You see, I said, you just have to grab any opportunity to find humor in anything. Life is serious enough. At times, you need to lighten up and enjoy delightful moments. It’s a way of recognizing and appreciating blessings that come in big and small measures. Laughter is not all the same. And yes, it can be bad if you’re using laughter to make fun of or ridicule someone. Humor is different from ridicule, I tried hard to explain. I continued, the laughter or smile evoked by humor or wit can be uplifting. The laugh elicited by ridicule or insult is hurtful and bad, I emphasized. It’s the attitude and motive behind the laughter that matter.

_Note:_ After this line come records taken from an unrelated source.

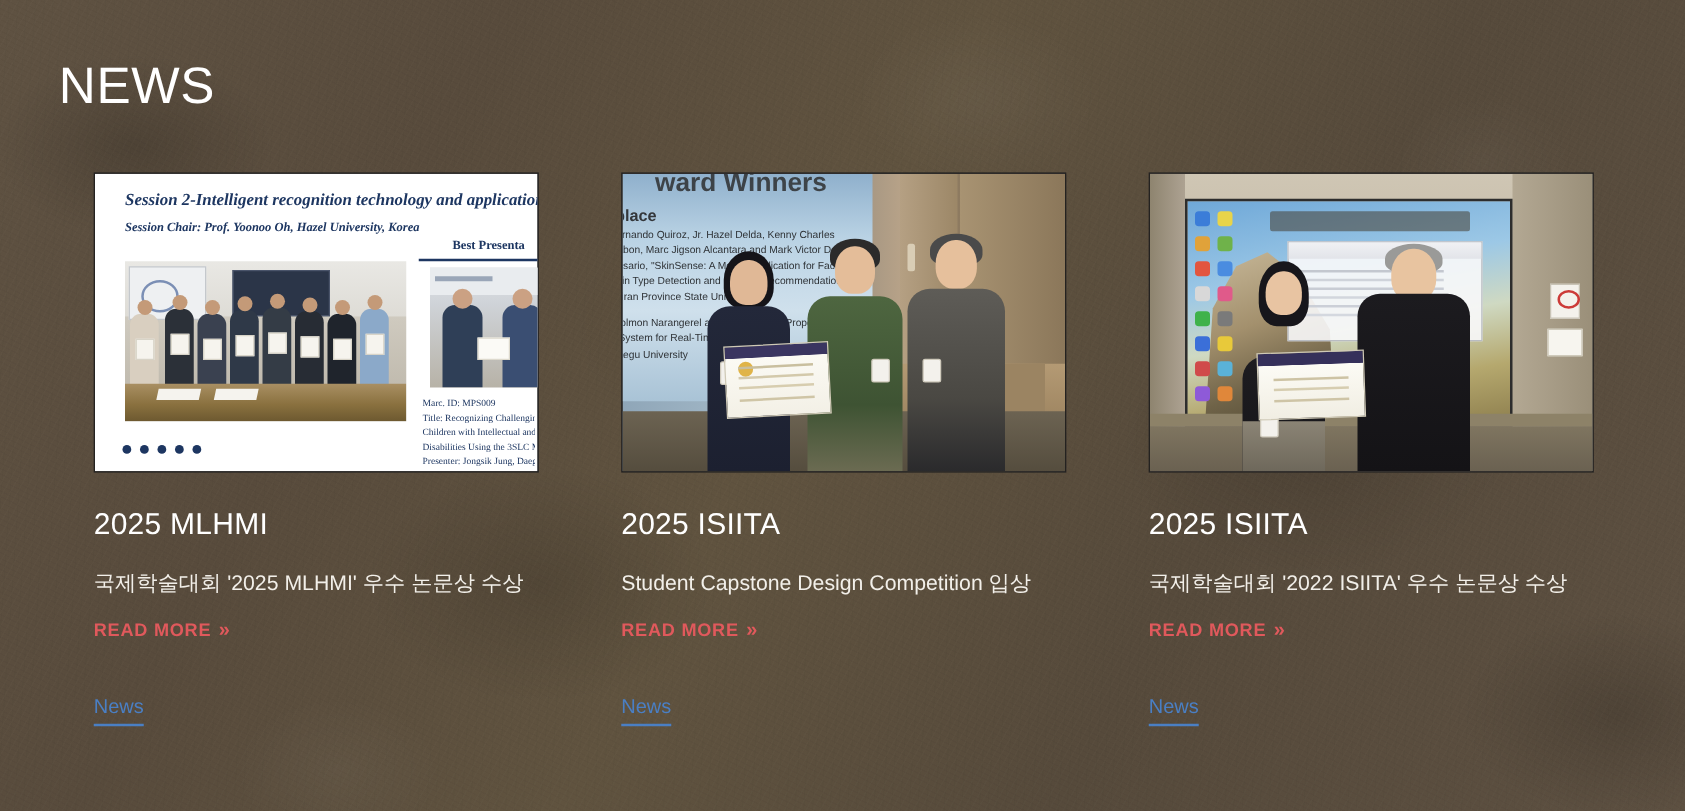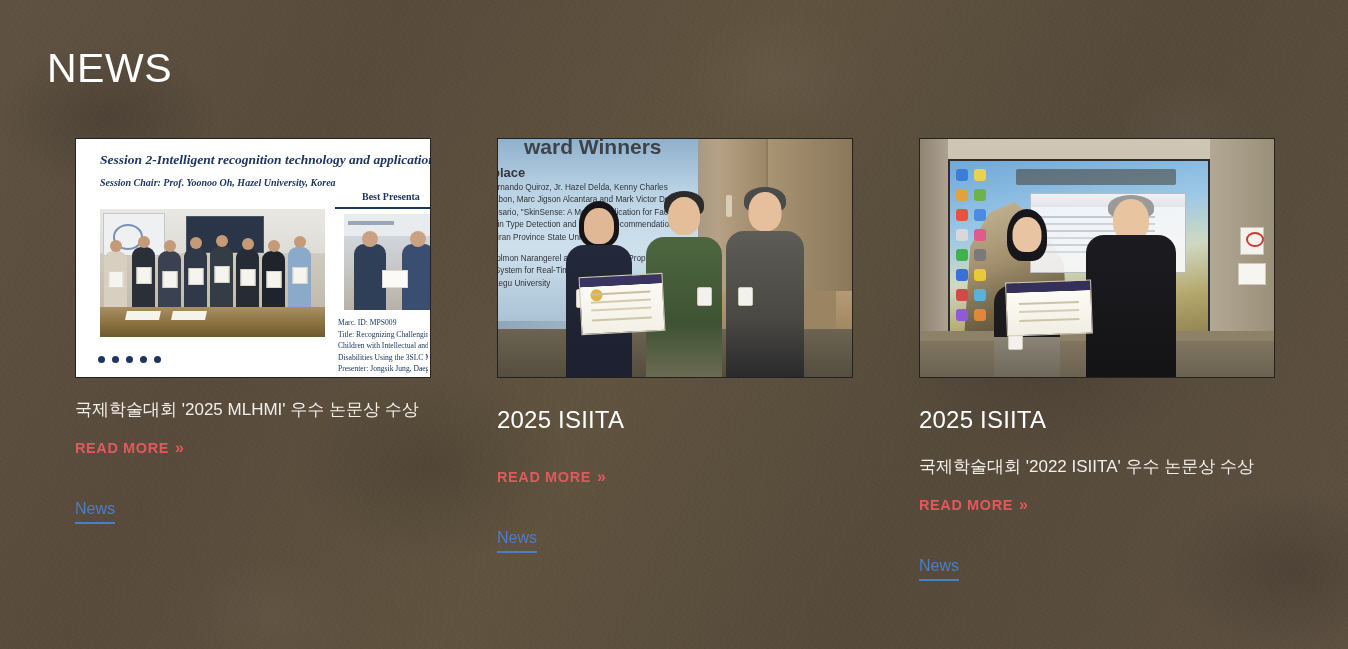--- a/index.html
+++ b/index.html
@@ -447,20 +447,21 @@
           <div class="slide1-dots">
             <i></i>
             <i></i>
             <i></i>
             <i></i>
             <i></i>
           </div>
         </div>
       </div>
 
+      <div class="card-title">2025 MLHMI</div>
       <div class="card-desc">
         <div>국제학술대회 '2025 MLHMI'  우수 논문상 수상</div>
       </div>
       <a class="read-more">
         <span>READ MORE</span>
         <span class="chev">»</span>
       </a>
       <div class="cat-wrap">
         <a class="category-link">News</a>
       </div>
@@ -515,20 +516,21 @@
           </div>
 
           <div class="p2-cert">
               <span class="p2-seal"></span>
             </div>
         </div>
       </div>
 
       <div class="card-title">2025 ISIITA</div>
       <div class="card-desc">
+        <div>Student Capstone Design Competition 입상</div>
       </div>
       <a class="read-more">
         <span>READ MORE</span>
         <span class="chev">»</span>
       </a>
       <div class="cat-wrap">
         <a class="category-link">News</a>
       </div>
     </div>
 

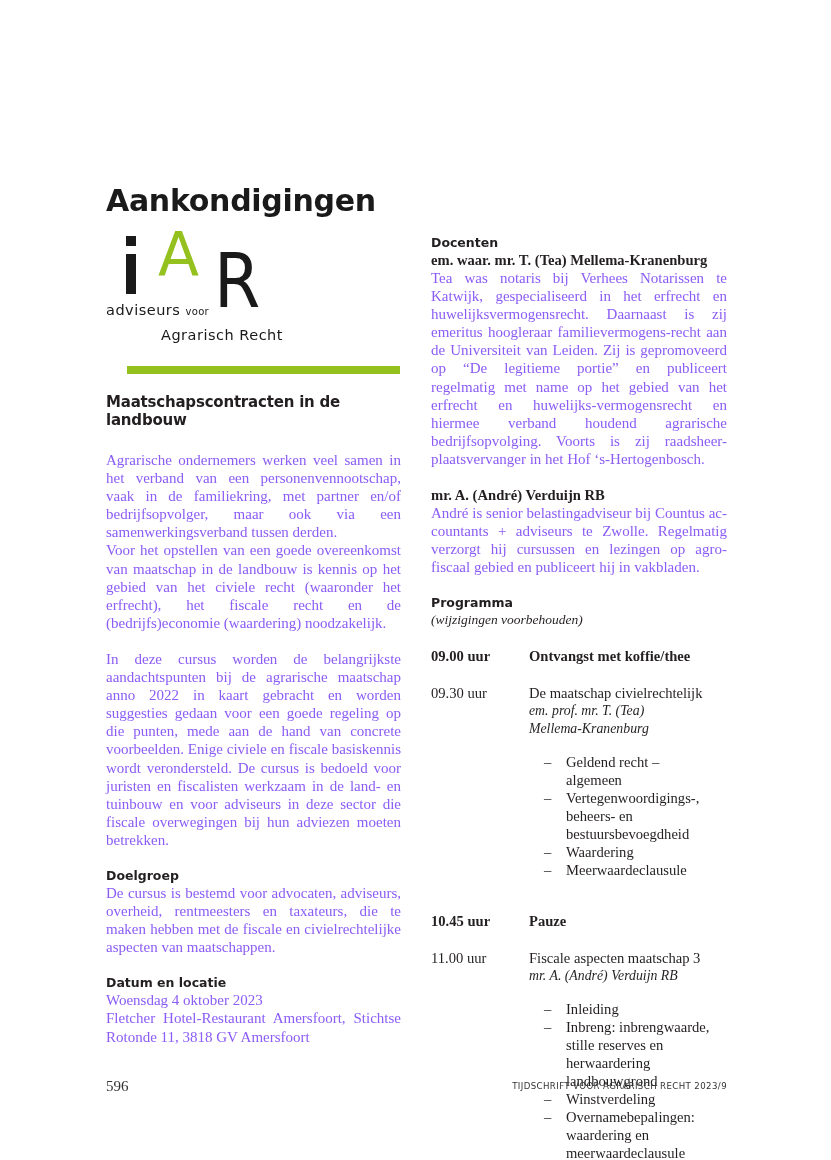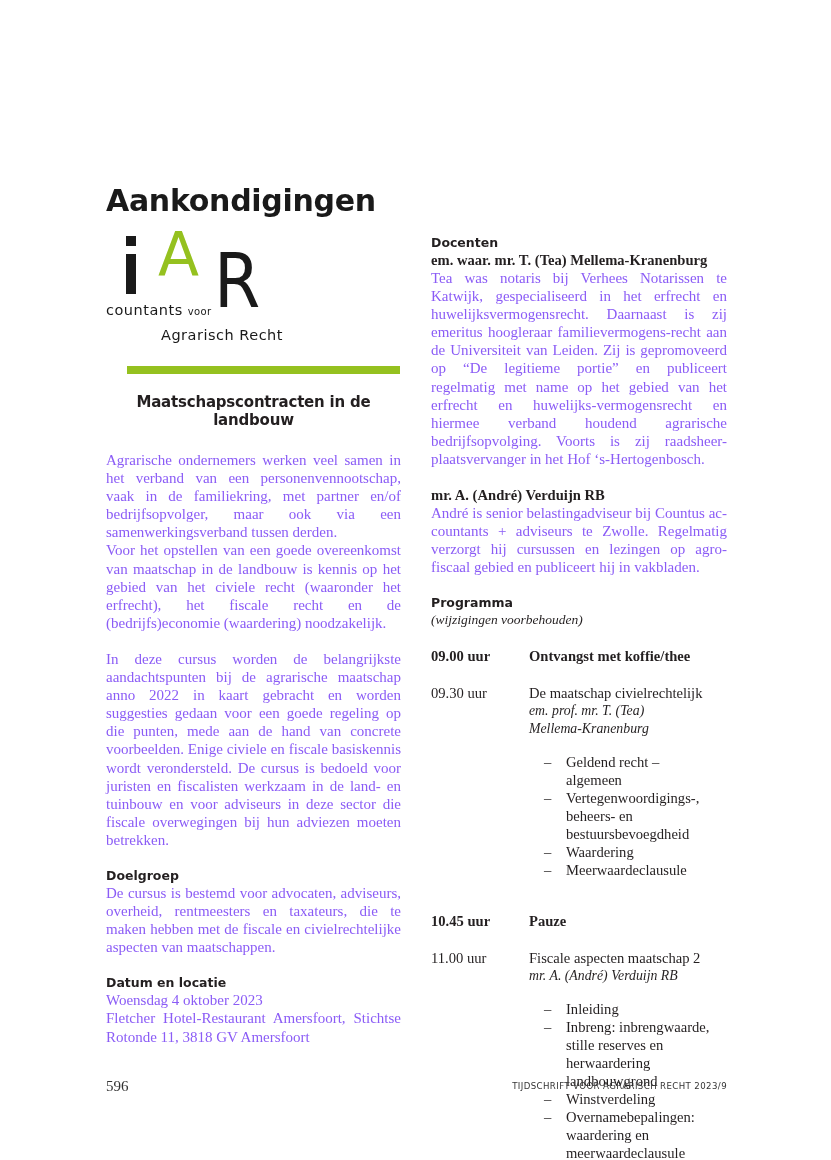--- a/index.html
+++ b/index.html
@@ -20,21 +20,21 @@
   .logo .r-letter { position: absolute; left: 108px; top: 8px; font-family: "DejaVu Sans", sans-serif; font-size: 74px; color: #1a1a1a; line-height: 1; transform: scaleX(0.9); transform-origin: left; }
   .logo .line1 { position: absolute; left: 0; top: 66px; font-family: "DejaVu Sans", sans-serif; font-size: 14.5px; color: #1a1a1a; letter-spacing: 0.5px; white-space: nowrap; }
   .logo .line1 .small { font-size: 10px; letter-spacing: 0.3px; }
   .logo .line2 { position: absolute; left: 55px; top: 91px; font-family: "DejaVu Sans", sans-serif; font-size: 14.5px; color: #1a1a1a; letter-spacing: 0.5px; white-space: nowrap; }
 
   .green-rule { position: absolute; left: 127px; top: 366px; width: 273px; height: 8px; background: #95c11f; }
 
   .col-left { position: absolute; left: 106px; top: 393px; width: 295px; }
   .col-right { position: absolute; left: 431px; top: 234px; width: 296px; }
 
-  .section-title { font-family: "DejaVu Sans", sans-serif; font-weight: bold; font-size: 15px; margin: 0 0 20px 0; letter-spacing: -0.2px; text-align: center; }
+  .section-title { font-family: "DejaVu Sans", sans-serif; font-weight: bold; font-size: 15px; margin: 0 0 20px 0; letter-spacing: -0.2px; }
   .heading { font-family: "DejaVu Sans", sans-serif; font-weight: bold; font-size: 12.5px; margin: 0; line-height: 17px; }
   p.body {
     font-family: "Liberation Serif", serif; font-size: 15px; line-height: 18.1px;
     text-align: justify; margin: 0; color: #8b5cf6; hyphens: manual;
   }
   p.body.left { text-align: left; }
   .gap { height: 18px; }
   .speaker-name { font-family: "Liberation Serif", serif; font-weight: bold; font-size: 14.6px; line-height: 18px; margin: 0; }
   .italic-note { font-family: "Liberation Serif", serif; font-style: italic; font-size: 13.5px; line-height: 18px; margin: 0; }
 
@@ -56,21 +56,21 @@
 <h1 class="page-title">Aankondigingen</h1>
 
 <div class="logo">
   <div class="i">
     <div class="dot"></div>
     <div class="stem"></div>
   </div>
   <div class="a-letter">A</div>
   <div class="r-letter">R</div>
   <div class="line1">
-    <span>countants</span>
+    <span>adviseurs</span>
     <span class="small">voor</span>
   </div>
   <div class="line2">Agrarisch Recht</div>
 </div>
 
 <div class="green-rule"></div>
 
 <div class="col-left">
   <h2 class="section-title">Maatschapscontracten in de landbouw</h2>
   <div style="height:2px"></div>
@@ -123,21 +123,21 @@
 
   <div class="prog-row">
     <div class="prog-time bold">10.45 uur</div>
     <div class="prog-body bold">Pauze</div>
   </div>
   <div class="gap"></div>
 
   <div class="prog-row">
     <div class="prog-time">11.00 uur</div>
     <div class="prog-body">
-      <div>Fiscale aspecten maatschap 2</div>
+      <div>Fiscale aspecten maatschap 3</div>
       <div class="prog-speaker">mr. A. (André) Verduijn RB</div>
       <ul class="prog-list">
         <li>Inleiding</li>
         <li>Inbreng: inbrengwaarde, stille reserves en herwaardering landbouwgrond</li>
         <li>Winstverdeling</li>
         <li>Overnamebepalingen: waar­dering en meerwaardeclausule</li>
       </ul>
     </div>
   </div>
 </div>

My grandson was all big eyes as he watched me on the computer screen, and I noticed him visibly digesting whatever I said. He was quiet and contemplative, and I saw a subtle nod of his head and heard a slight “hmmm”. I think he understood. A simple didactic opportunity triggered by a thoughtful question from a young inquisitive mind.
The next time we facetimed, he showed me the lego complex he put together that day, a very imposing sci-fi building in front of what I thought was a huge spaceship. Again, I laughed, because what I thought was a building was the spaceship, and what I thought was the spaceship was the space station, a complete reverse. He looked at me, perhaps deciding whether to laugh with me or not – but I caught a smile. Or maybe he smiled, seeing that his Lola doesn’t understand all these modern lego constructions evolved from modeled ideas – not in step with lego games. But that’s okay – he smiled, and I laughed.
You see, laughter is good – I told my grandson. It makes you enjoy more; it helps you to take pleasure in random delights. In fact, I said, laughter is the best medicine according to studies, observations and reports. It’s more than a cliché which I choose to adhere to, I told him. He said acceptingly, “Uhuh”.
I related to a Japanese friend this episode with my grandson. I mentioned that I recall a party at my home before the shelter-in, where the gathering was pleasantly boisterous with jokes and funny stories. Most were enjoying the repartee and joyful teasing – all but her, who was looking serious though amused. So, I asked why she didn’t join in the laughter. She replied that in her culture, freely showing emotions is not the norm. Of course, I don’t understand the nuances of her culture, but I respect that. Lately, however, I catch her emoting some laughter when the situation is funny, or when someone tells a clever joke. A small change, or maybe a big one, but a healthy and good one.
So, my readers – try to laugh more — laughter that flows from wit, humor, delight, a cheerful disposition and a grateful and positive outlook of life. Good laughter is a gift from God.
And if you can’t laugh enough – at least, smile more.